▸ WHAT THE TASK ASKS
Please give again, exactly and only, the stretch of lines from the one containing "shipping: 0.00 -> 26.00" to the end of the entries below.

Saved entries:
━━━━━━━━━━━━━━━━

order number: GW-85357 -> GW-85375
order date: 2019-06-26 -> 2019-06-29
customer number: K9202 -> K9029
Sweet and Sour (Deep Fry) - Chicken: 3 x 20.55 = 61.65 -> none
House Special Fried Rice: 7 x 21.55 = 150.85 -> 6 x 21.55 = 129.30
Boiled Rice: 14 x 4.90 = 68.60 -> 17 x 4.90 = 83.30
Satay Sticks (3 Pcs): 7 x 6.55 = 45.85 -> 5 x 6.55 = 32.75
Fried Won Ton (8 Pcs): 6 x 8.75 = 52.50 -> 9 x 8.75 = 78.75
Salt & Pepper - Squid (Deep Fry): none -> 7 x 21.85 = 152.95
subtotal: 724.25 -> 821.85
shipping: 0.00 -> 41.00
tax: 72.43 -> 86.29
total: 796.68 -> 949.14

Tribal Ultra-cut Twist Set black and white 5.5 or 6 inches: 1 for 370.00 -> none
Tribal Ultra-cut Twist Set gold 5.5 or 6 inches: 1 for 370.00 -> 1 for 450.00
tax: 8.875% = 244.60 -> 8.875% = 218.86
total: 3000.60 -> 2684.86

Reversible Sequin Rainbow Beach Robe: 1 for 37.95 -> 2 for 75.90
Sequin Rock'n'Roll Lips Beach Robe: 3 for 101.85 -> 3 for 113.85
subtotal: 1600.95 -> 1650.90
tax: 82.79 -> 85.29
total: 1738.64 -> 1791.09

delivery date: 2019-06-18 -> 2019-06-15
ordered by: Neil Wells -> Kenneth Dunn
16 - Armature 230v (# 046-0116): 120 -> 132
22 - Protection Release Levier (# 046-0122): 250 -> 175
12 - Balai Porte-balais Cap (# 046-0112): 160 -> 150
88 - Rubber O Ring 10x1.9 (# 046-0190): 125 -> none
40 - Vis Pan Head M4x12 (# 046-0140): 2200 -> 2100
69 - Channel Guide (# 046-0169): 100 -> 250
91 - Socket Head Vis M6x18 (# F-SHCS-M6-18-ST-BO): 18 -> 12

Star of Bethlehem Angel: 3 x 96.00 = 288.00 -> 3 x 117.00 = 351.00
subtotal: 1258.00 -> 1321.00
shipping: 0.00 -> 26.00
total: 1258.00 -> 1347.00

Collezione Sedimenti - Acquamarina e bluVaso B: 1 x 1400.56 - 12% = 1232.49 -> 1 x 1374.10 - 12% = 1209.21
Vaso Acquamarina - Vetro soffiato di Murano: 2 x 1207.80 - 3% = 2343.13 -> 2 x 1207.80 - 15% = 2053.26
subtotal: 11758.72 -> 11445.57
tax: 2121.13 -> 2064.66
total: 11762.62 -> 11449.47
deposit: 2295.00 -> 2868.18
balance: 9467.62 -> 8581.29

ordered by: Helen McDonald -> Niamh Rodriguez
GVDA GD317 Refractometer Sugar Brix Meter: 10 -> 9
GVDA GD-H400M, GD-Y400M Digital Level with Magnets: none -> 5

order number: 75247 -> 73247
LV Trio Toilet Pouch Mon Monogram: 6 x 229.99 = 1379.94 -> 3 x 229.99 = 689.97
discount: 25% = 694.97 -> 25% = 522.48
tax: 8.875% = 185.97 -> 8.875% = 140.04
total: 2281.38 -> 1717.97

━━━━━━━━━━━━━━━━

▸ TASK OUTPUT
shipping: 0.00 -> 26.00
total: 1258.00 -> 1347.00

Collezione Sedimenti - Acquamarina e bluVaso B: 1 x 1400.56 - 12% = 1232.49 -> 1 x 1374.10 - 12% = 1209.21
Vaso Acquamarina - Vetro soffiato di Murano: 2 x 1207.80 - 3% = 2343.13 -> 2 x 1207.80 - 15% = 2053.26
subtotal: 11758.72 -> 11445.57
tax: 2121.13 -> 2064.66
total: 11762.62 -> 11449.47
deposit: 2295.00 -> 2868.18
balance: 9467.62 -> 8581.29

ordered by: Helen McDonald -> Niamh Rodriguez
GVDA GD317 Refractometer Sugar Brix Meter: 10 -> 9
GVDA GD-H400M, GD-Y400M Digital Level with Magnets: none -> 5

order number: 75247 -> 73247
LV Trio Toilet Pouch Mon Monogram: 6 x 229.99 = 1379.94 -> 3 x 229.99 = 689.97
discount: 25% = 694.97 -> 25% = 522.48
tax: 8.875% = 185.97 -> 8.875% = 140.04
total: 2281.38 -> 1717.97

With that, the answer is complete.